Cross-border territories at the time of the "Decentralisation, Differentiation and Deconcentration Act"

To discuss these opportunities for the future of cross-border territories, join us for Round table#7 of the Borders Forum, on 10 November 2020: "Cross-border areas, differentiated areas?"

While each territory has its own particular geographical, socioeconomic and cultural features, the institutional and legal environments in which cross-border areas operate resemble no other.

A
t the junction of two national regulatory jurisdictions, these territories are administered by territorial authorities and institutions that have different competences, modes of organisation and capacities for action on either side of the border, making the process of coordination all the more complex.

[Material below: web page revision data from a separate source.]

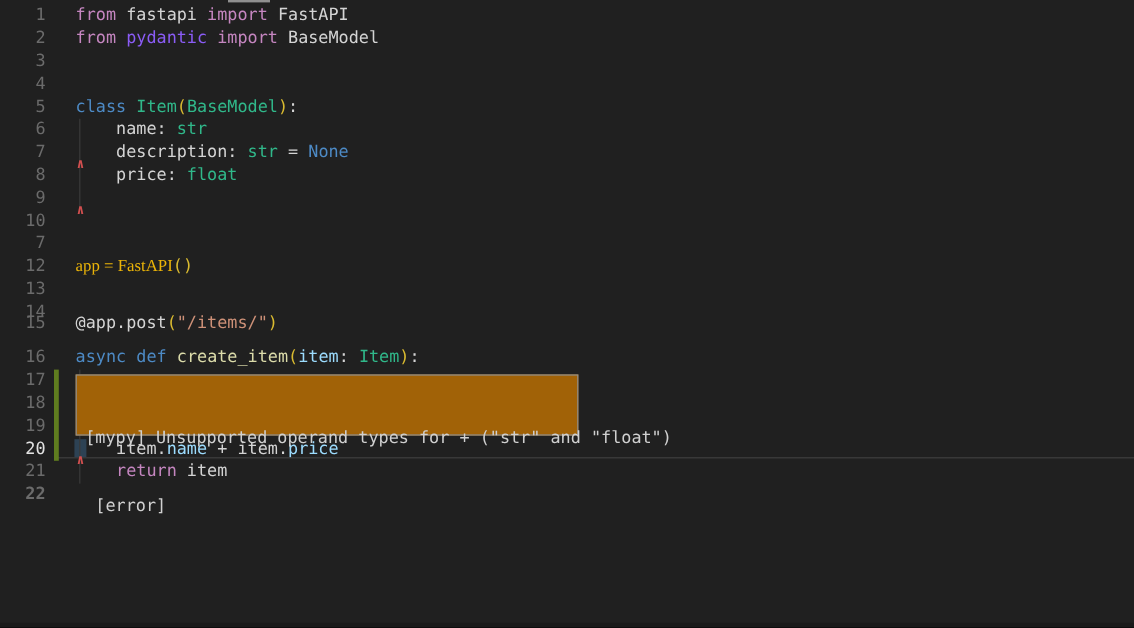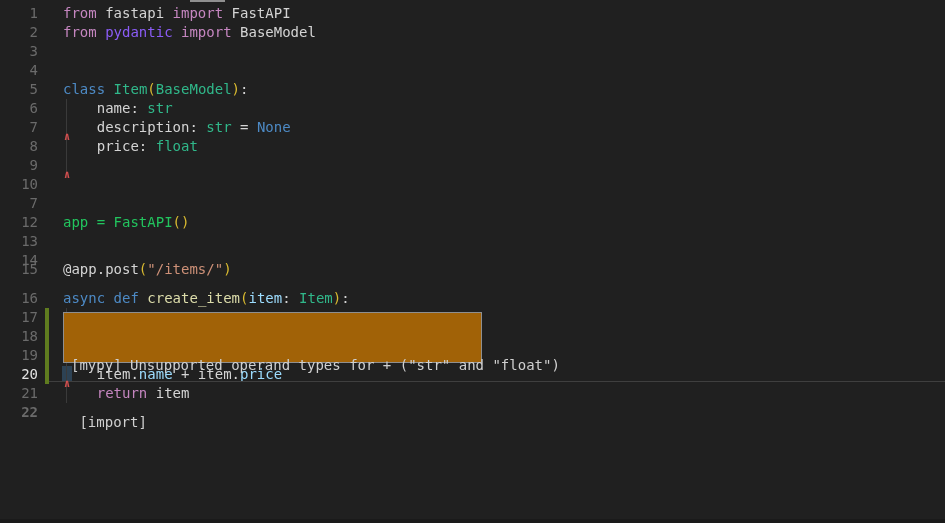"app = FastAPI" span { color: #22c55e -> #eab308; font-family: none -> Liberation Serif, serif }
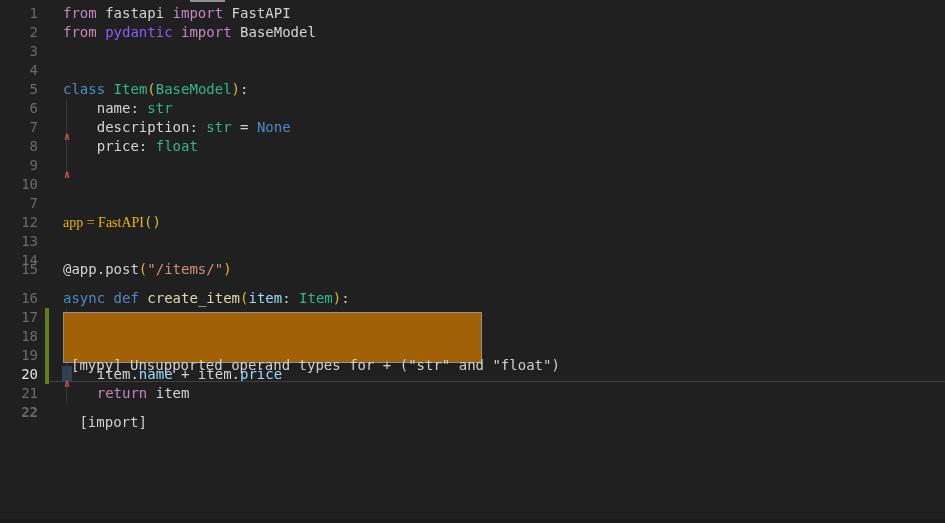"[import]" div { text: import -> error }
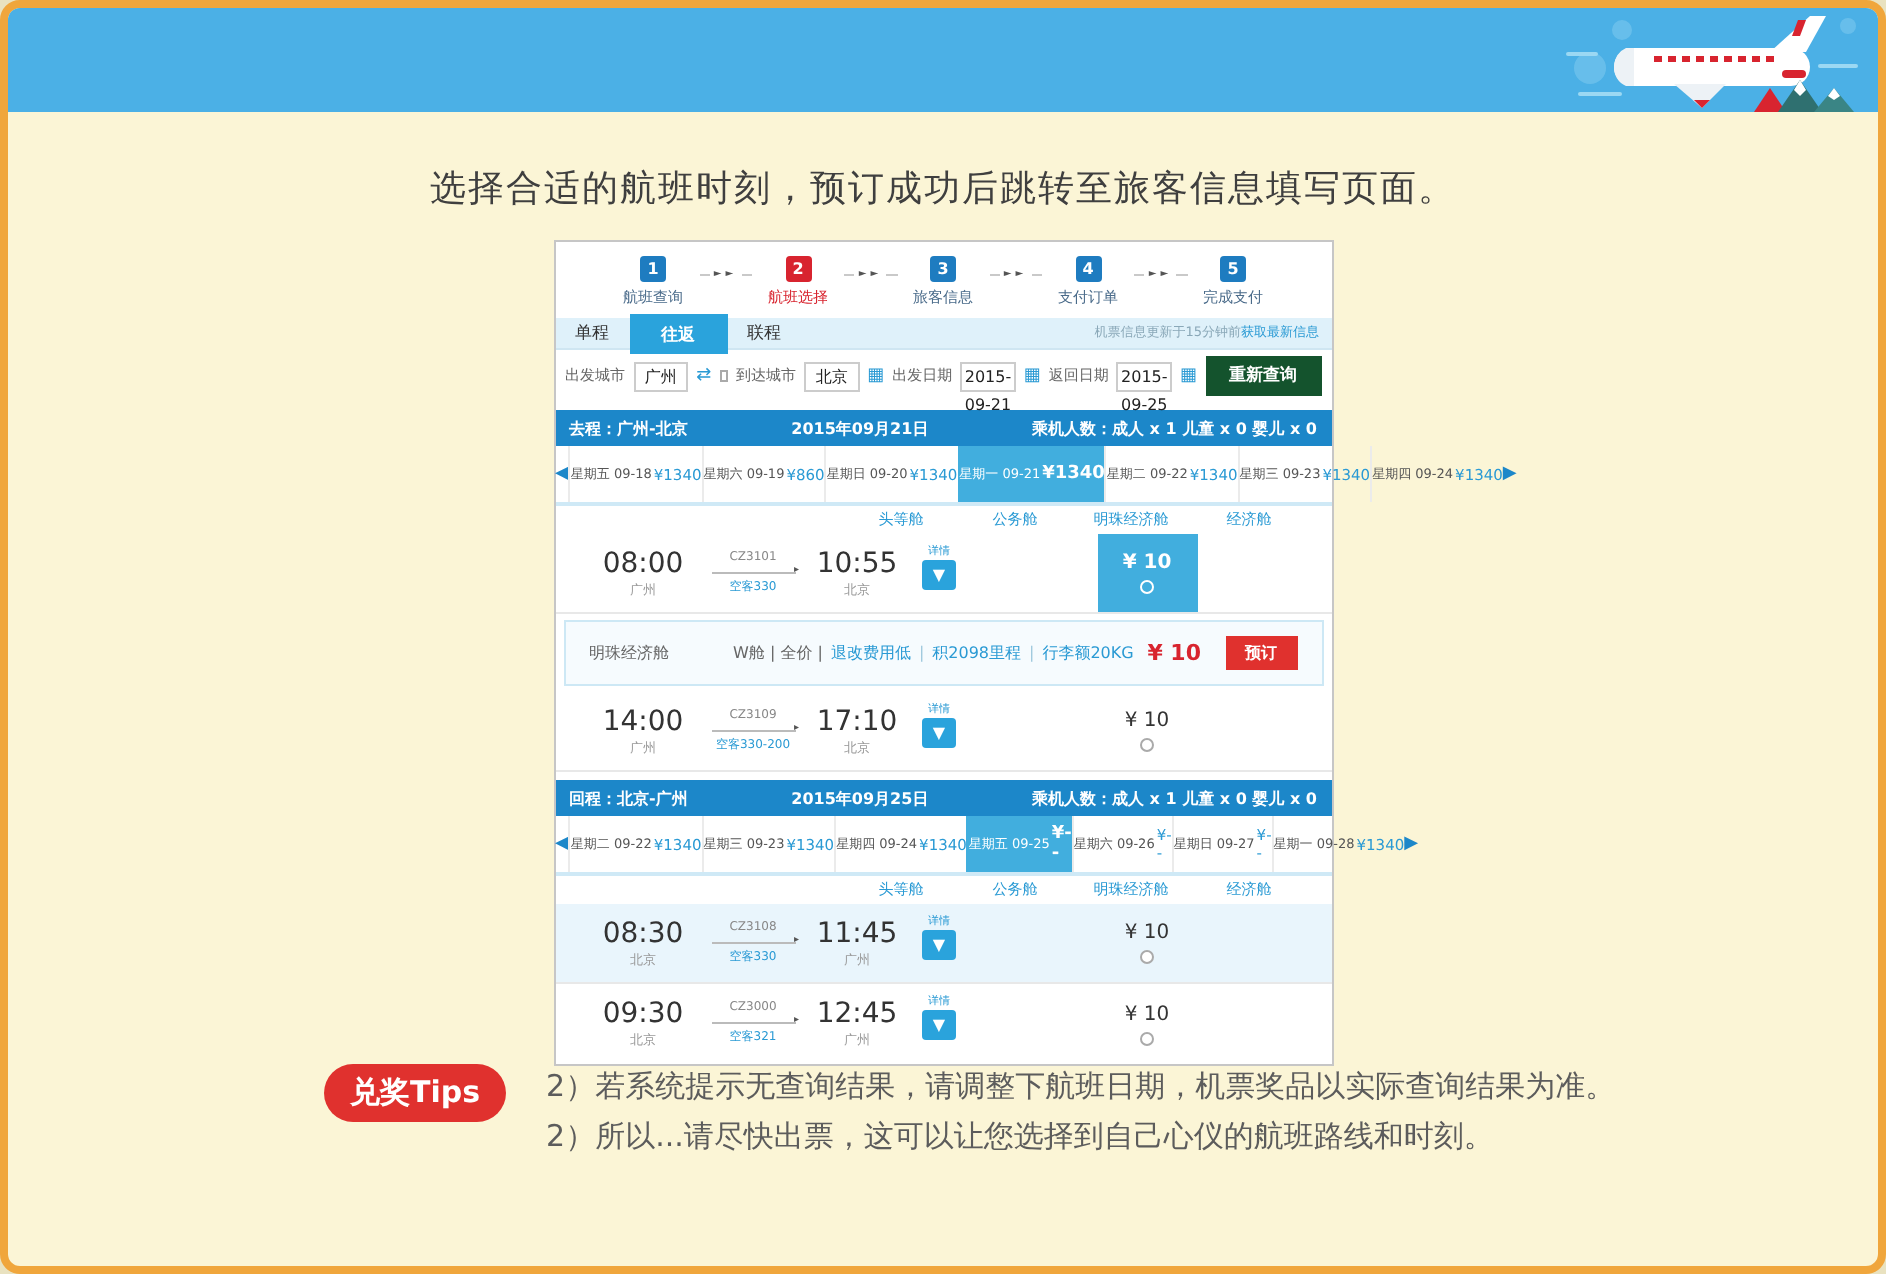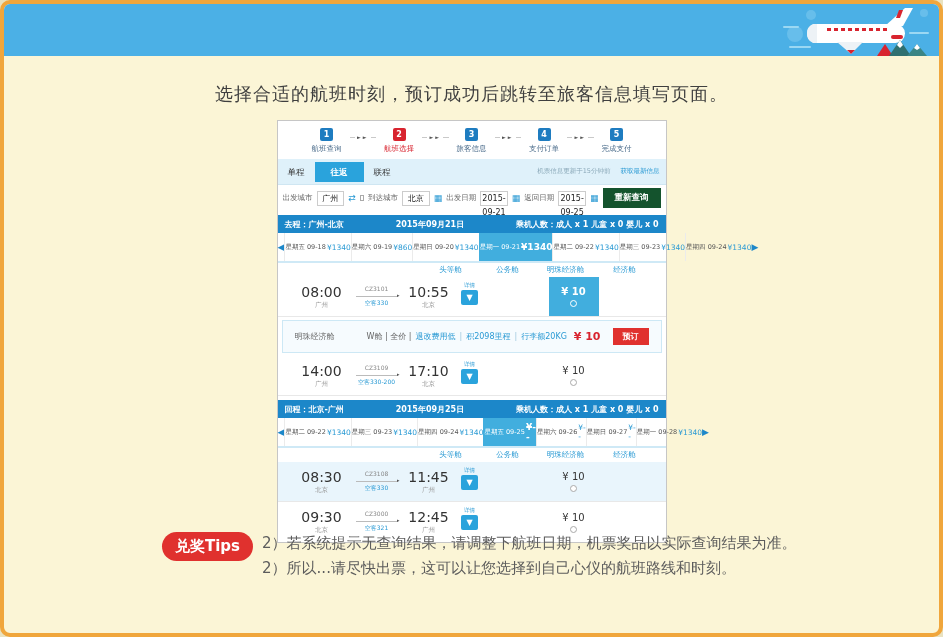"单程" .tabbar { height: 26px -> 16px }
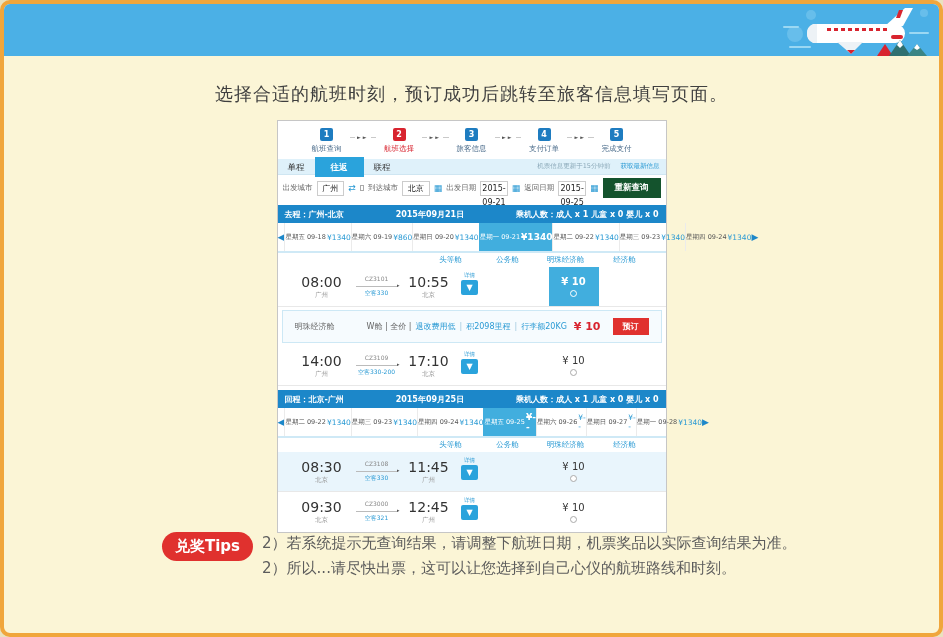"机票信息更新于15分钟前" .tab-note { padding-right: 10px -> 0 }
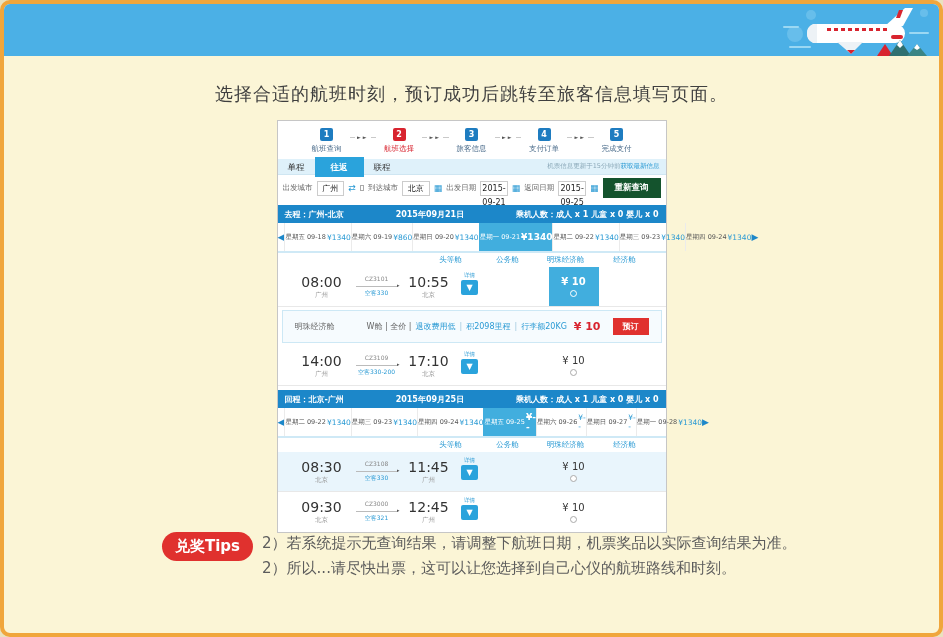"兑奖Tips" .tips { gap: 9px -> 20px }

Perhaps more than elsewhere, the ability of territorial authorities to adapt to local specificities is crucial to enable the genuinely 360° development of these areas. The pandemic has moreover laid these issues bare, by showing up the “double lockdown” brought about by the unilateral closing of borders (with local services inaccessible, families divided, the range of movement restricted, jobs threatened and stigmatisation of cross-border workers, etc.).

The prospects for evolution offered by the forthcoming draft legislation on “decentralisation, differentiation and deconcentration” (3D) is coming just at the right time to give these territories greater room for manoeuvre. The devolution of regulatory powers to local players (decentralised departments of central government and local authorities), the generalisation of comprehensive territorial agreements, the modularity of local authorities’ competences depending on the issues involved, following the example of the future European Territorial Authority of Alsace, form part of the progress towards an approach to territorial development that is entirely focused on functional areas. The success of these guidelines will then depend solely on the ability to embed them in multi-level governance and proactive cooperation initiatives along France’s borders.